Liban : une vie rivée aux taux de change
Un apparent détail a circulé la semaine passée au Liban sur les réseaux sociaux, à tort pris sous son seul angle tragi-comique : une note de restaurant, avec deux cafés identiques commandés à quelques heures d’intervalle, et pourtant deux prix différents. Dans la même journée la monnaie locale, la livre libanaise, avait déjà fluctué sur le marché des changes.

Cette note n’est pas seulement une énième manière de montrer cette livre qui bouge, ou qu’elle le ferait de plus en plus vite. Elle est surtout intéressante pour elle-même, comme témoin d’une évolution des pratiques autour de ces fluctuations où désormais les prix s’adaptent en direct ou presque[1]. Certains magasins affichent seulement leur taux de change, par exemple en renouvelant sans cesse l’écriteau qui l’indique, tout en ayant désormais des prix fixes et imprimés comme tels en dollars sur les produits. D’autres retirent tous les prix imprimés et gèrent tout via écran interposé.

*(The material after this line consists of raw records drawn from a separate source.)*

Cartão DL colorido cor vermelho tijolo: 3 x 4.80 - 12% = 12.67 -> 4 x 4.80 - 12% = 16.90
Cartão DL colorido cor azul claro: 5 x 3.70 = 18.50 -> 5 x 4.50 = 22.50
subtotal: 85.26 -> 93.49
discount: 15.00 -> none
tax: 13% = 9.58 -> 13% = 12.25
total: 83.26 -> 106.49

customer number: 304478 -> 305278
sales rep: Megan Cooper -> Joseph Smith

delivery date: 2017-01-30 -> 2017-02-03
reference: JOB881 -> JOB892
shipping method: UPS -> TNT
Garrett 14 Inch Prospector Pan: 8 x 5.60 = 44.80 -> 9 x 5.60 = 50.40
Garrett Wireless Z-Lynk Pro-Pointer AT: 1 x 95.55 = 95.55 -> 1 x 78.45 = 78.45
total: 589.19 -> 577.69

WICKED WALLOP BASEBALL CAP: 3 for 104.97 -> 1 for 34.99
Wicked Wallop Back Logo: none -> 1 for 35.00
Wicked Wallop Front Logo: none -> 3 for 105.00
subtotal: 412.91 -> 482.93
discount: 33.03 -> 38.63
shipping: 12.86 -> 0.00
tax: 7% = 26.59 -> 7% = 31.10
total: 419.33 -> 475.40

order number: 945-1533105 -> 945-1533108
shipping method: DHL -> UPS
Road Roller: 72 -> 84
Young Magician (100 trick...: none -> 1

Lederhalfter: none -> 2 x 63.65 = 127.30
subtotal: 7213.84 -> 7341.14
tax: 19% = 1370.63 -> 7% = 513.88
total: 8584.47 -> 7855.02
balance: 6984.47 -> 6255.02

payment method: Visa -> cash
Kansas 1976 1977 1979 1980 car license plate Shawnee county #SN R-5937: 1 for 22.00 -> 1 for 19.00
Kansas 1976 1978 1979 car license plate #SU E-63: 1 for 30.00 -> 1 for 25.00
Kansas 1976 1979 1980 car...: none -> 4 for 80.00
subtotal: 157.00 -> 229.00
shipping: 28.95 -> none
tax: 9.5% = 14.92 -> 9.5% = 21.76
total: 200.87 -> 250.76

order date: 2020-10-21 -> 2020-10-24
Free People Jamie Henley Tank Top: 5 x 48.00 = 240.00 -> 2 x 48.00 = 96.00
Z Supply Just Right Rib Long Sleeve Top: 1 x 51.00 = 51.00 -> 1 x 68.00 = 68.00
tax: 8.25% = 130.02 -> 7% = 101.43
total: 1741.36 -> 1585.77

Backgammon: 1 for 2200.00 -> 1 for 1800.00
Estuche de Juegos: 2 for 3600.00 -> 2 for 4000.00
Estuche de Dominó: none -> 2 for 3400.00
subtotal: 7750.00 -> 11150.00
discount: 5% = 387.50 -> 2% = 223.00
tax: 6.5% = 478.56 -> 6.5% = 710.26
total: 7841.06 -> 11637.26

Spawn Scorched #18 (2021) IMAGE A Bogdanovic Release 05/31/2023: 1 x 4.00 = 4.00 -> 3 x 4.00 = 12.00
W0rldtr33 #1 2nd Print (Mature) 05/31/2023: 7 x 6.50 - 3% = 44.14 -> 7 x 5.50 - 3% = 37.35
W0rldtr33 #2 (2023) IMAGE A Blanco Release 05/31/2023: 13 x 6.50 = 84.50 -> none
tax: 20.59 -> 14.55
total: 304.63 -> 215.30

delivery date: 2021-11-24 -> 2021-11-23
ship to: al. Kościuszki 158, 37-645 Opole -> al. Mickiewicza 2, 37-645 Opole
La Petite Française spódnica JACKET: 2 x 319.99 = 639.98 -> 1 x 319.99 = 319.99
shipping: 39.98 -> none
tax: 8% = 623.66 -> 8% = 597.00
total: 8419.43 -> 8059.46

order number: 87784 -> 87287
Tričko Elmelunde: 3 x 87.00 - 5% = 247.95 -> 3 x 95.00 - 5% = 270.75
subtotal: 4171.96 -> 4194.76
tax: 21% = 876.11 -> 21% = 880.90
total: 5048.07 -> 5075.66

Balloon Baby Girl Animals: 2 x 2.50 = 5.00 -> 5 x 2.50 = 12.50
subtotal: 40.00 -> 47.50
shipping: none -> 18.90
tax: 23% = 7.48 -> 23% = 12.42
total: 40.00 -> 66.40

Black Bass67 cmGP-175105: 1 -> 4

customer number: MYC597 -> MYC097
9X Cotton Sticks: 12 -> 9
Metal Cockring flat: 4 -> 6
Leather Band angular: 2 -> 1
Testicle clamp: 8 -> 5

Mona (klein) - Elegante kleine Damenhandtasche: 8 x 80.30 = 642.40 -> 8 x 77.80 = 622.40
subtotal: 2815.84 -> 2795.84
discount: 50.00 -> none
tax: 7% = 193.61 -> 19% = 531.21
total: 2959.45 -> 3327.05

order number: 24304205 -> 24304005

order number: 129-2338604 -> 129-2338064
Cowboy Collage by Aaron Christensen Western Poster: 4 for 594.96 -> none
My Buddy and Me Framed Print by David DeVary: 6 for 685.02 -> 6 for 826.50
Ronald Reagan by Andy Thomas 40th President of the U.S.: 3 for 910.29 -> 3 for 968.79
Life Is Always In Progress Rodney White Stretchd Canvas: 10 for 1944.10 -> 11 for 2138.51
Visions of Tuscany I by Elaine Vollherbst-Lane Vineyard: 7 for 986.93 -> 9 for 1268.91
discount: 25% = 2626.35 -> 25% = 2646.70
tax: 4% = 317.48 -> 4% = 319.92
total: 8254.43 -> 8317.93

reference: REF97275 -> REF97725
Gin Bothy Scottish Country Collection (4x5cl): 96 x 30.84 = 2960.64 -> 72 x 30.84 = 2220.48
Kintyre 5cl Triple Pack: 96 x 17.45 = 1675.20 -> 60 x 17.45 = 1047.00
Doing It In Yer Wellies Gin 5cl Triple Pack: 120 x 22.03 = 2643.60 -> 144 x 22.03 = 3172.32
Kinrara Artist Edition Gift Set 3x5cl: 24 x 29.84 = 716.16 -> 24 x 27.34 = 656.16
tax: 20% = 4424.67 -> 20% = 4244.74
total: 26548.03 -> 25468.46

Ces petits détails permettent d’observer en acte ce qu’est le passage d’un « seuil » dans le cas de la monnaie libanaise – qui a encore une fois fluctué de manière dramatique fin janvier, jusqu’à dépasser les 60 000 livres pour un dollar contre 1 500 pré-2019, exactement 40 fois plus. Les seuils ne sont pas seulement des comptes ronds et des frontières établies a posteriori dans de futures études économiques, ce sont des lignes vécues, investies, anticipées, craintes, par rapport auxquelles les calculs ordinaires sont omniprésents et écrasants.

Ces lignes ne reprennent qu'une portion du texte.